The bank’s US business saw its net interest margin — the difference between what it earns on loans and what it pays for deposits — expand to 3.29% in the quarter ended Jan. 31 from 3.13% in the previous three months. Its Canadian retail operation got a similar boost, helping overall profit top analysts’ estimates.
Toronto-Dominion’s large retail-banking businesses on both sides of the US-Canadian border are benefiting from rising interest rates that let it charge more for loans, as well as a sizable base of deposits that’s holding its funding costs down. Total net interest income rose to C$7.73 billion ($5.68 billion) in the fiscal first quarter, up 23% from a year earlier.

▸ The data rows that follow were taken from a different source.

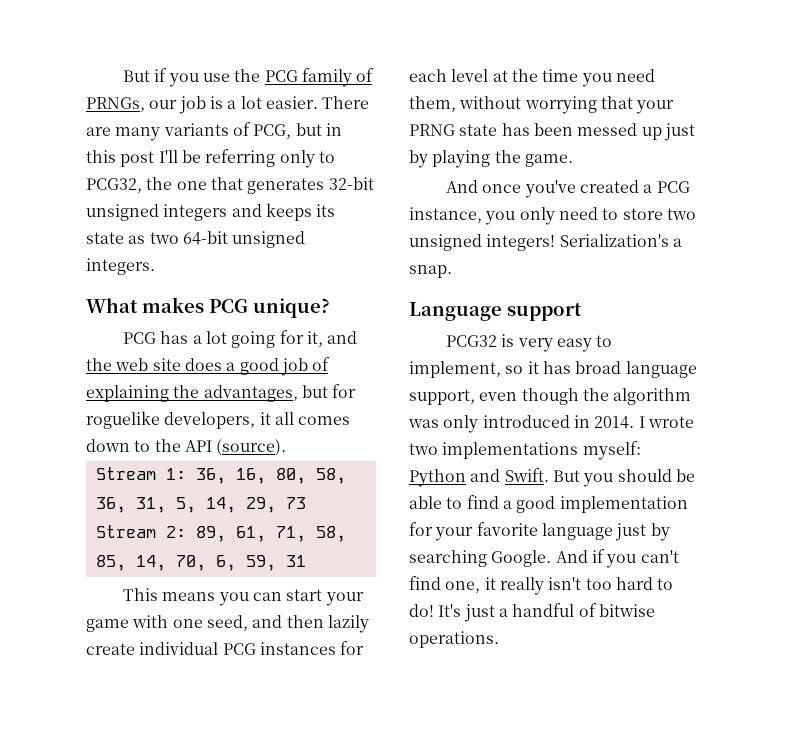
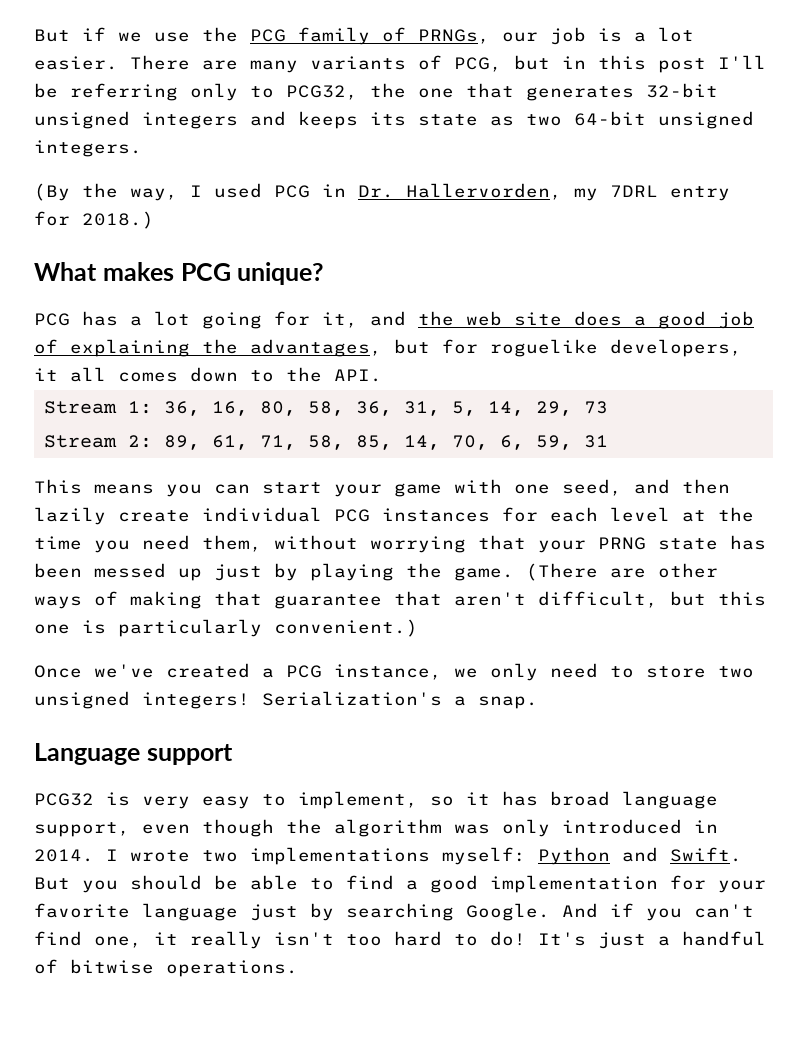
- But if you use the PCG family of PRNGs, our job is a lot easier.
+ But if we use the PCG family of PRNGs, our job is a lot easier.
+ (By the way, I used PCG in Dr. Hallervorden, my 7DRL entry for 2018.)
- PCG has a lot going for it, and the web site does a good job of explaining the advantages, but for roguelike developers, it all comes down to the API (source).
+ PCG has a lot going for it, and the web site does a good job of explaining the advantages, but for roguelike developers, it all comes down to the API.
- This means you can start your game with one seed, and then lazily create individual PCG instances for each level at the time you need them, without worrying that your PRNG state has been messed up just by playing the game.
- And once you've created a PCG instance, you only need to store two unsigned integers!
+ This means you can start your game with one seed, and then lazily create individual PCG instances for each level at the time you need them, without worrying that your PRNG state has been messed up just by playing the game. (There are other ways of making that guarantee that aren't difficult, but this one is particularly convenient.)
+ Once we've created a PCG instance, we only need to store two unsigned integers!

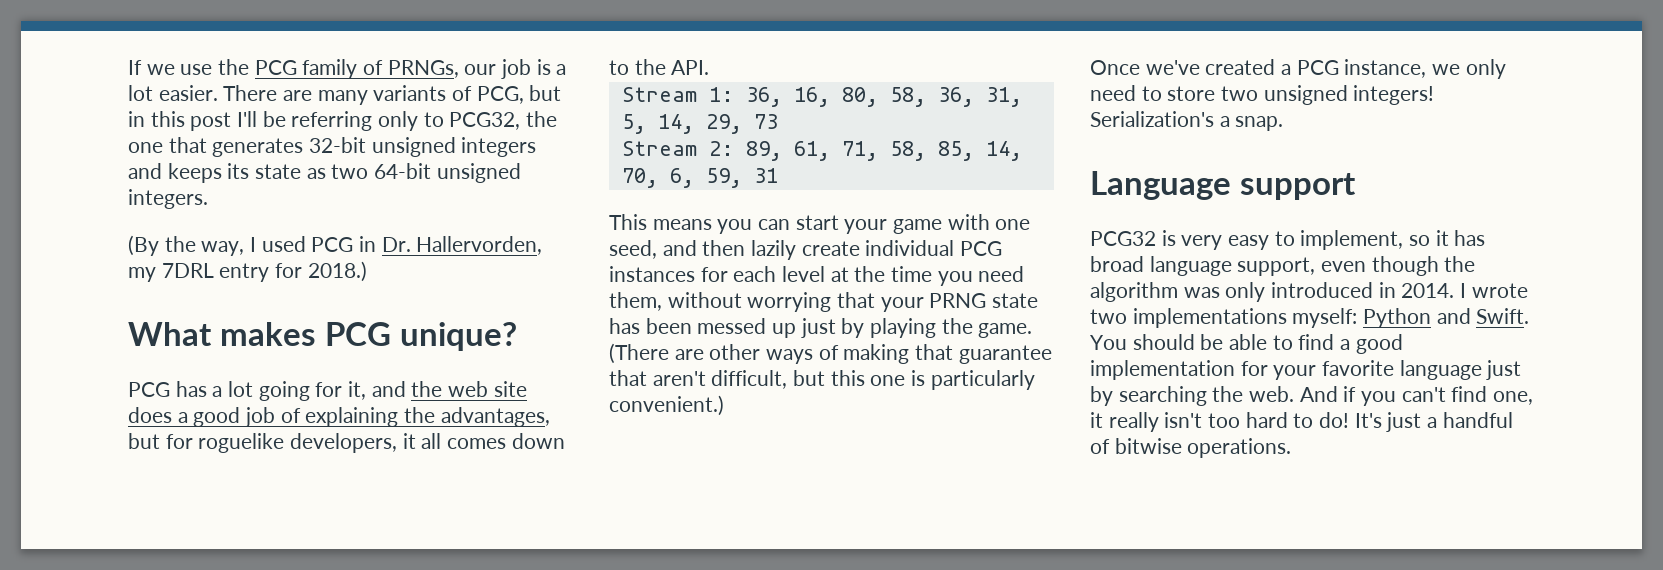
- But if we use the PCG family of PRNGs, our job is a lot easier.
+ If we use the PCG family of PRNGs, our job is a lot easier.
- But you should be able to find a good implementation for your favorite language just by searching Google.
+ You should be able to find a good implementation for your favorite language just by searching the web.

However, the bank set aside more capital to absorb loan losses than analysts expected, which held back profit.
The bank reported “a somewhat mixed quarter,” Mike Rizvanovic, an analyst at Keefe, Bruyette & Woods, said in a note to clients. “Margins were strong, outperforming peers, and expenses were contained, while on a negative note, the bank saw a larger-than-expected provisions for credit losses jump.”

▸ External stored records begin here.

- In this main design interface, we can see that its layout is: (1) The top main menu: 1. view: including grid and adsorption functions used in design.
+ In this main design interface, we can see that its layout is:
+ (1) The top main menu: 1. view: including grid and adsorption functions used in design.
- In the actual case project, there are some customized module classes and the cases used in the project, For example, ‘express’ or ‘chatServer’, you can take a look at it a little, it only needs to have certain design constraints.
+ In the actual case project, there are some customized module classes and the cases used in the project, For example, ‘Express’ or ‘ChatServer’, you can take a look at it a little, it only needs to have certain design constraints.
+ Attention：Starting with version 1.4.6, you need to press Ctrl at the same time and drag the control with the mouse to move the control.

Toronto-Dominion set aside C$690 million in provisions for credit losses, more than the C$597.4 million analysts projected.
Toronto-Dominion shares fell 1.4% to C$89.44 at 9:34 a.m. in Toronto. They’ve gained 2.1% this year, compared with a 5.2% increase for the S&P/TSX Commercial Banks Index.

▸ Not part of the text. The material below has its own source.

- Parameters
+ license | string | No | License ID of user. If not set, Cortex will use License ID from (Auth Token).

Net income fell 58% to C$1.58 billion, or 82 cents a share, the Toronto-based bank said Thursday. Excluding some items, profit was C$2.23 a share, more than the C$2.20 analysts estimated.
The bank is looking to expand its presence in the US with the $13.4 billion acquisition of First Horizon Corp., which would fill in its footprint in the US Southeast. First Horizon was told by Toronto-Dominion that it doesn’t expect to receive the necessary regulatory approvals by May 27 — as projected in early February — and that it can’t provide a new expected closing date, according to a regulatory filing Wednesday.
Toronto-Dominion’s $1.3 billion acquisition of Cowen Inc., meanwhile, received all its necessary regulatory approvals. The takeover, which is poised to bolster Toronto-Dominion’s capital-markets franchise in the US, was completed Wednesday.
In a negative turn of events, the bank said earlier this week that it agreed to pay more than $1.2 billion to settle a lawsuit by investors claiming it aided R. Allen Stanford’s $7 billion Ponzi scheme more than a decade ago. The bank denies wrongdoing in the matter.